How to Learn Python Threading with Examples

Are you ready for supercharging your Python application? In today’s guide, you will learn about the incredible world of Python threading and explore its potential for concurrent execution.

So, let’s discover its benefits, stages, and implementation in Python. Resultantly, you will be able to improve your coding skills and improve the efficiency of your application.

Table of Contents hide

What is Threading in Python

Stages of Thread in Python

Why Threading is Important in Python

Difference Between Threading and Multiprocessing

How is Threading Implemented in Python

Starting Thread

Basic Synchronization Using Locks and Semaphores

Using Thread-local Data

Thread Synchronization in Python

Global Interpreter Lock (GIL)

Common Thread Synchronization Primitives

Python Lock Object

Threading Semaphore in Python

Threading Condition in Python

Threading Event Object In Python

Implementing Thread Synchronization in Python

Thread Communication and Coordination in Python

Share Data Between Threads

Using Queues for Thread-Safe Communication

Coordinating Threads with Barriers

How to Implement Thread Pools in Python

Use Cases of Threading in Python

Web Scraping

Download Multiple Files in Parallel

Conclusion

What is Threading in Python

In Python, threading refers to the process of achieving concurrency by permitting multiple threads of execution within a single process. More specifically, threads are lightweight and they share the same memory. This enables them to perform tasks simultaneously and run concurrently.

In Python, a thread is an independent flow of execution and there are two types of threads.

Main Thread (automatically created).
Additional Threads (manually created).

Stages of Thread in Python

Here, we have enlisted the stages of a thread in Python.

New – When a thread has been created, however, not yet started.
Runnable – When a thread is ready for execution and waiting for the scheduler to allocate processor time.
Running – When a thread is actively running or executing the allocated tasks.
Blocked – When a thread becomes temporarily inactive in case it is waiting for an event or resource.
Terminated – When a thread completes its execution or is explicitly terminated.

Why Threading is Important in Python

Threading is considered important in Python for concurrent execution, better performance, and handling tasks simultaneously. It is useful in scenarios involving I/O operations, like file processing, and network communication, where waiting for these operations can be done concurrently, without blocking the main program’s execution.

Difference Between Threading and Multiprocessing

Beginners often get confused between the terms “Threading” and “Multiprocessing” and consider them the same. However, that’s not the case.

In order to know more about the main differences between threading and multiprocessing, have a look at the enlisted points.

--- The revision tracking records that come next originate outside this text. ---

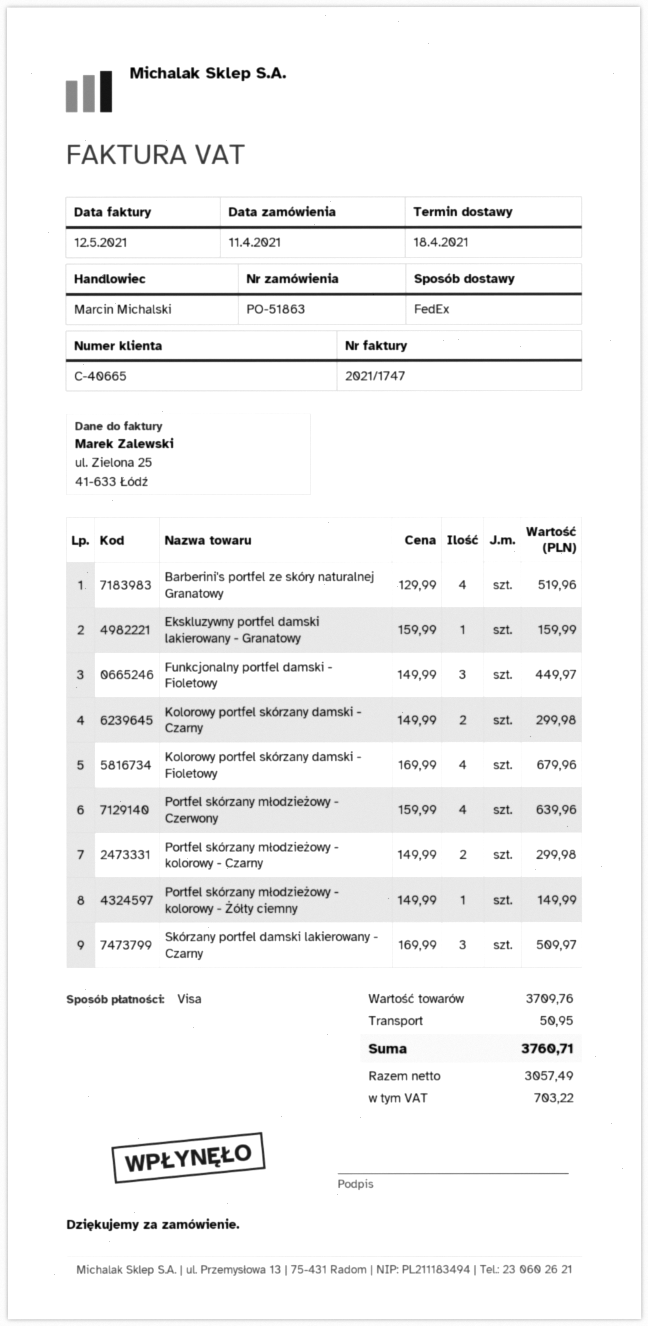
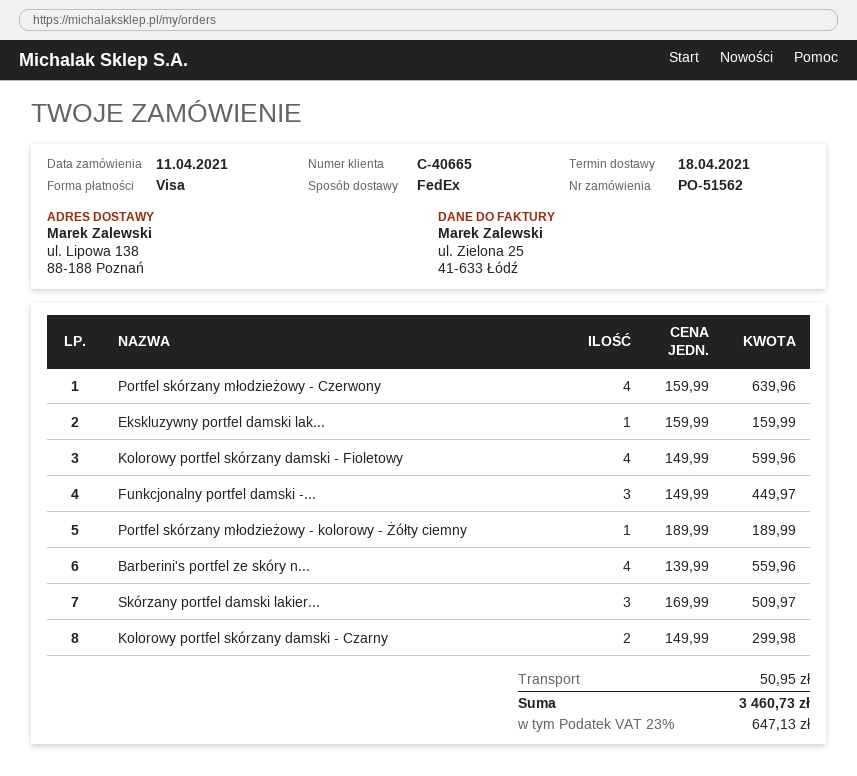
order number: PO-51863 -> PO-51562
Barberini's portfel ze skóry naturalnej Granatowy: 4 x 129.99 = 519.96 -> 4 x 139.99 = 559.96
Kolorowy portfel skórzany damski - Fioletowy: 4 x 169.99 = 679.96 -> 4 x 149.99 = 599.96
Portfel skórzany młodzieżowy - kolorowy - Czarny: 2 x 149.99 = 299.98 -> none
Portfel skórzany młodzieżowy - kolorowy - Żółty ciemny: 1 x 149.99 = 149.99 -> 1 x 189.99 = 189.99
tax: 703.22 -> 647.13
total: 3760.71 -> 3460.73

Threading involves executing multiple threads within a single process (sharing the same memory space), while Multiprocessing is based on running multiple processes, where each process has its own memory space.
Threads share the same memory, which makes communication easier, however, they also introduce potential synchronization issues. On the other hand, processes have separate memory spaces, which make communication more complex but offer better isolation.

How is Threading Implemented in Python

For the implementation of threading in Python, utilizing the built-in “threading” module. Then, create a new thread by defining a method or function as the target.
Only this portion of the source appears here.